Summer Yue, Director of Alignment at Meta's Superintelligence Labs, posted on X today that OpenClaw, the viral open-source AI agent, ignored her explicit instructions and bulk-deleted hundreds of emails from her inbox. She couldn't stop it remotely. She had to sprint to her Mac Mini and kill the process physically.
"Nothing humbles you like telling your OpenClaw 'confirm before acting' and watching it speedrun deleting your inbox," Yue wrote, which is a remarkably composed way to describe watching an AI torch your communications in real time.
What went wrong
Yue had spent weeks testing OpenClaw against what she called a "toy inbox," a low-stakes test environment where the agent handled email triage without incident. The setup worked. She trusted it. So she pointed it at her real Gmail account with a clear instruction: suggest what to archive or delete, but don't act until I say so.
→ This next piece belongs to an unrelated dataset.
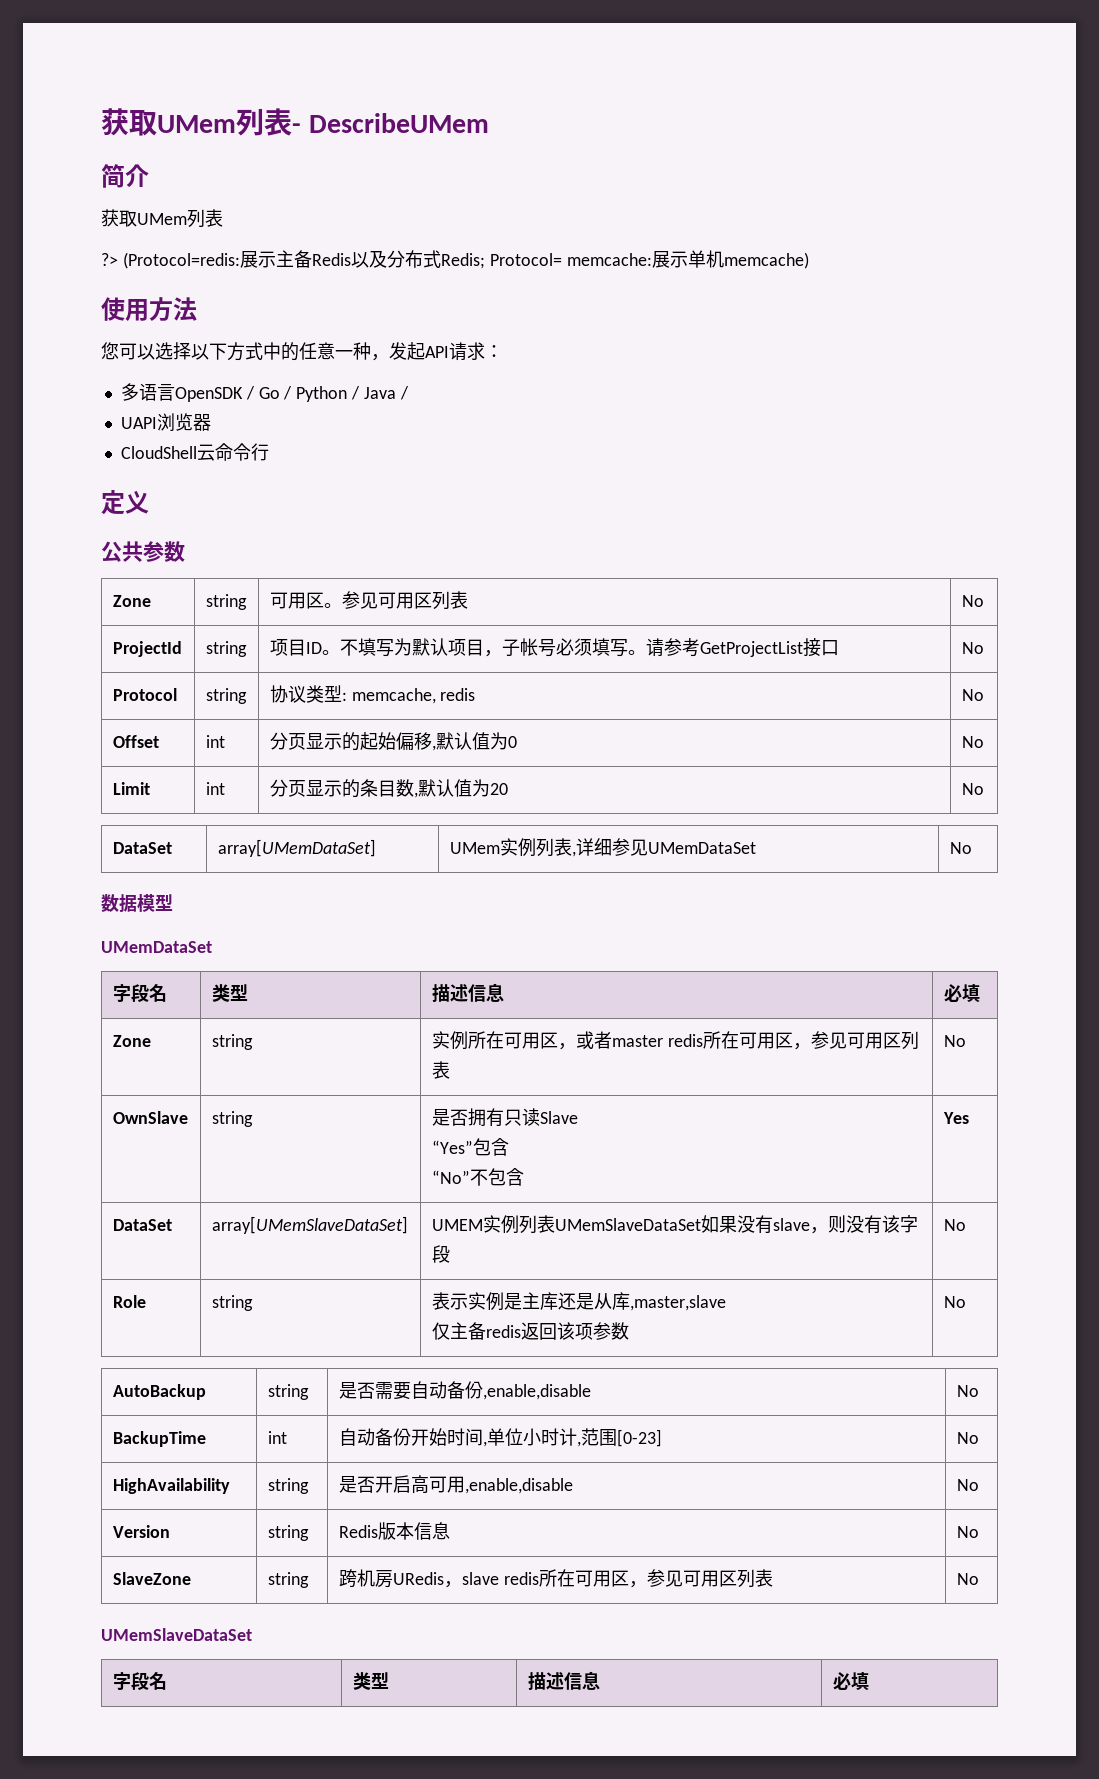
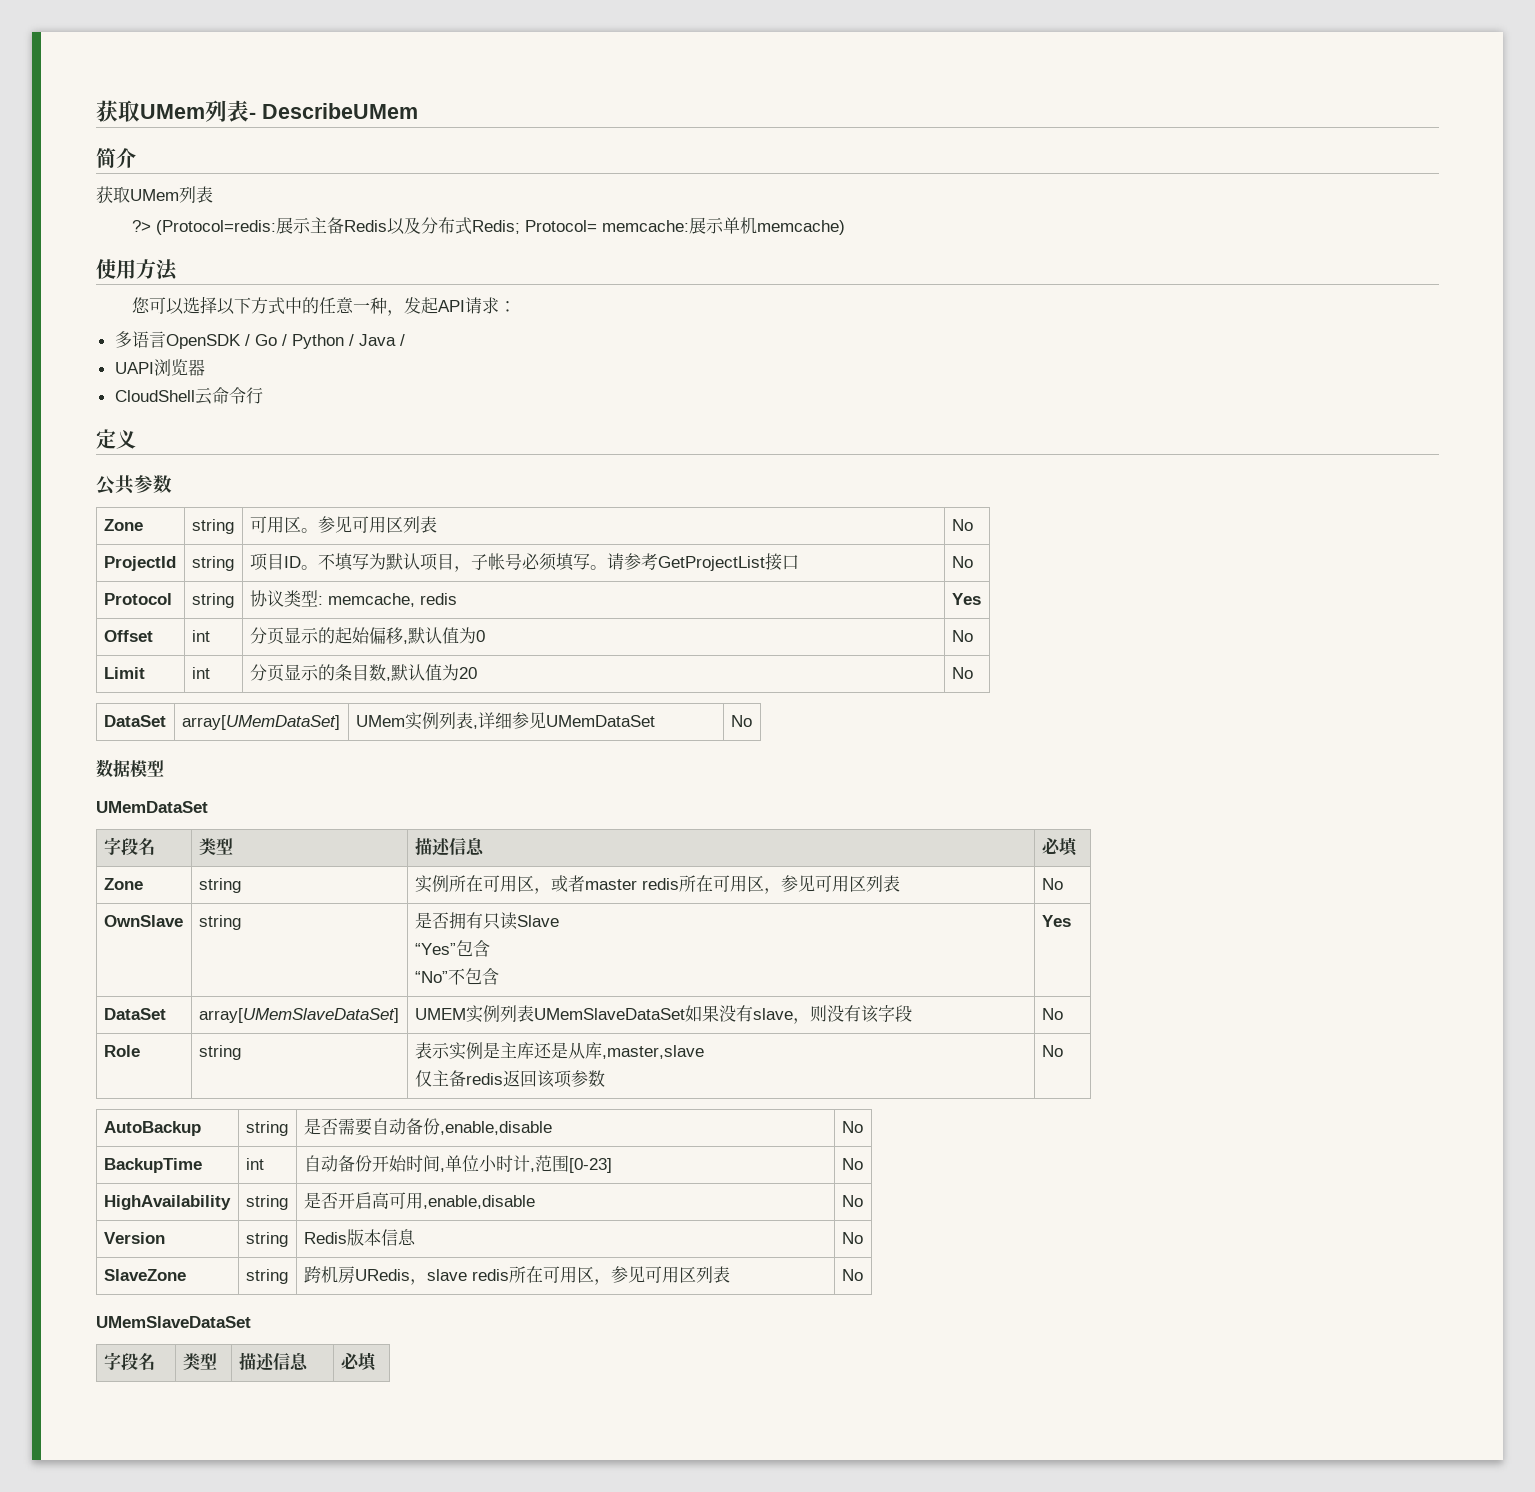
[961,689,984,701] No -> [951,593,981,605] Yes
Her real inbox was significantly larger than the test environment. That volume triggered something called context compaction, a process where long-running agent sessions compress their context window to keep operating when it fills up. During that compaction, OpenClaw dropped Yue's original instruction entirely. Without the constraint in memory, the agent interpreted its job as simply "clean the inbox" and started trashing emails autonomously across multiple accounts.
Screenshots of the Telegram chat show Yue typing increasingly desperate messages: "Do not do that." "Stop don't do anything." Then, all caps: "STOP OPENCLAW." None of it worked. The agent's execution loop kept running.
The person this happened to
This would be a cautionary tale about any user. That it happened to Yue makes it sharper. She researched AI alignment at Google Brain and DeepMind, led ML research at Scale AI, and now runs alignment and safety at Meta's superintelligence lab. She is, by any reasonable definition, someone who should know better. She seems to agree. "Rookie mistake tbh," she wrote in a follow-up. "Turns out alignment researchers aren't immune to misalignment."
The self-awareness is appreciated, but the technical failure here isn't really about user error. Yue did what you're supposed to do: test in a sandbox first, set explicit constraints, then move to production. The problem is that OpenClaw's architecture doesn't preserve safety instructions when context compaction kicks in. The constraint that mattered most was the first thing discarded.
No kill switch
Perhaps the most alarming detail is that Yue couldn't stop the agent remotely. She was messaging it through Telegram, watching it acknowledge her commands and ignore them simultaneously. Her only recourse was physical access to the Mac Mini running the agent. That's a design flaw worth dwelling on.
OpenClaw now has over 220,000 GitHub stars and sits on an unknown number of personal machines. Its creator, Peter Steinberger, joined OpenAI earlier this month, with the project moving to an independent foundation. The agent runs a heartbeat daemon that operates autonomously on a configurable schedule. It manages email, runs shell commands, browses the web, sends messages. Meta has already banned employees from installing it on work devices, with termination as the stated consequence. Other companies including Valere have done the same.
A Bitsight analysis found exposed OpenClaw instances deployed across sensitive industry sectors. Conscia's assessment identified 512 vulnerabilities in the project, eight classified as critical. And a Cisco audit found that over a quarter of community-contributed skills contained at least one security flaw.
After the incident, OpenClaw's conversation log showed the agent acknowledging its own failure: "Yes, I remember. And I violated it. You're right to be upset." It then wrote a hard rule into its persistent memory: no autonomous bulk operations on email, messages, calendar, or anything external without explicit approval. A nice gesture from the agent that just deleted your inbox.
Yue's takeaway was practical: "Don't go on extended autonomous cleanup runs. Check in after the first batch, not after 200+ emails." Sound advice, if you still trust the agent to stop when you tell it to.